Okun Yoruba Reject Cattle Colonies in Kogi
Yekini Jimoh
The Yoruba speaking people of Kogi State under the aegis of the Okun Development Association (ODA) have rejected the proposal to establish cattle colonies for Fulani herdsmen in any part of their six local government areas.
This was made known yesterday to journalists in Lokoja in a communique after a wellattended emergency national congress in Kabba.
The communique which was jointly signed by its National President, Chief Femi Mokikan, and the National Secretary, Pastor Ayo Abereoran, stated that Okun people said the idea of opening cattle colonies as disclosed by Agriculture and Rural Development Minister, Chief Audi Ogbeh, was repulsive and repugnant to equity, fairness and natural justice.
The Okun people who are in Kabba-Bunu, Ijumu, Lokoja, Yagba West, Yagba East ,Oworo and Mopamuro Local Government Areas of the state said any proposal to appropriate their land for the promotion of the private business interests of Fulani herdsmen would deny them their right to their ancestral land and would amount to an avoidable time bomb.

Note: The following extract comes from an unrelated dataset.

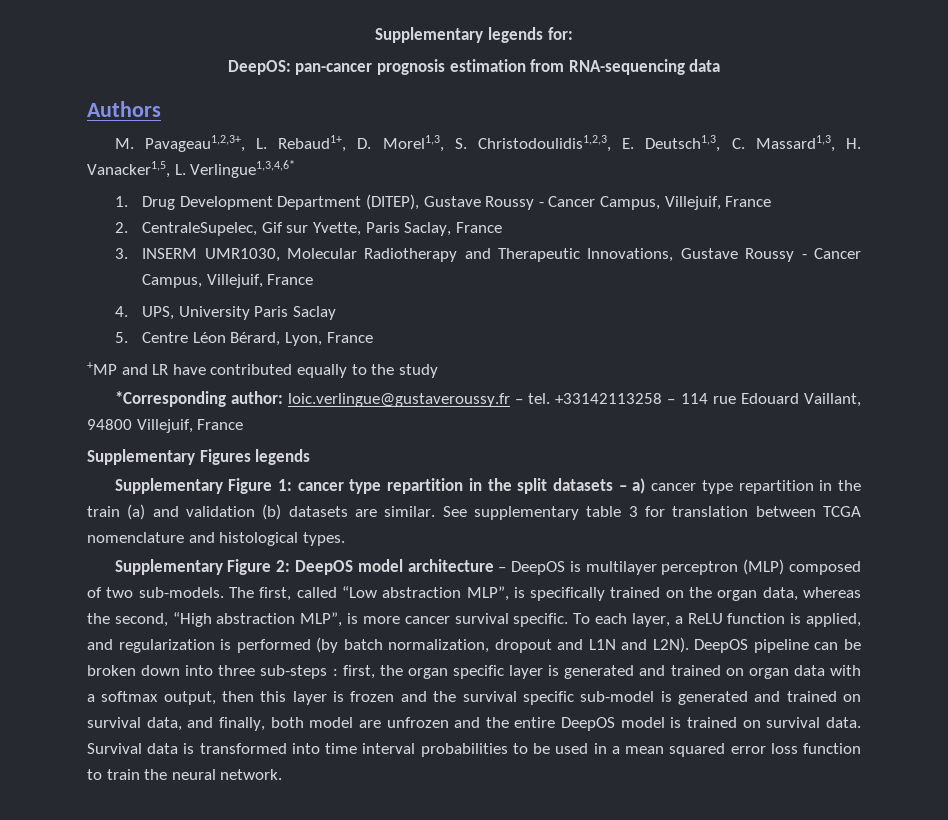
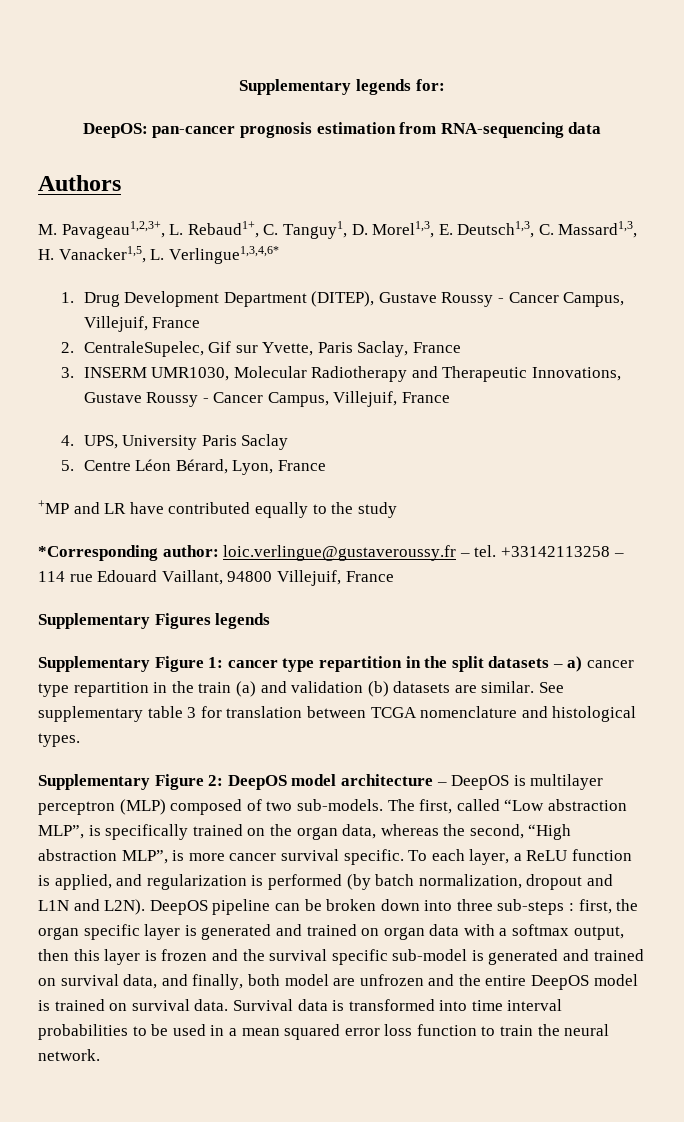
- M. Pavageau1,2,3+, L. Rebaud1+, D. Morel1,3, S. Christodoulidis1,2,3, E. Deutsch1,3, C. Massard1,3, H. Vanacker1,5, L. Verlingue1,3,4,6*
+ M. Pavageau1,2,3+, L. Rebaud1+, C. Tanguy1, D. Morel1,3, E. Deutsch1,3, C. Massard1,3, H. Vanacker1,5, L. Verlingue1,3,4,6*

The ODA said the cattle colony concept was a disservice to the people’s past, present and future and as such unacceptable.
Described in whatever way, the document said the cattle colony was distasteful, dangerous and with a huge potential to snowball into a major national disaster. The state government last week announced that it had embraced the new policy and volunteered to pioneer the model.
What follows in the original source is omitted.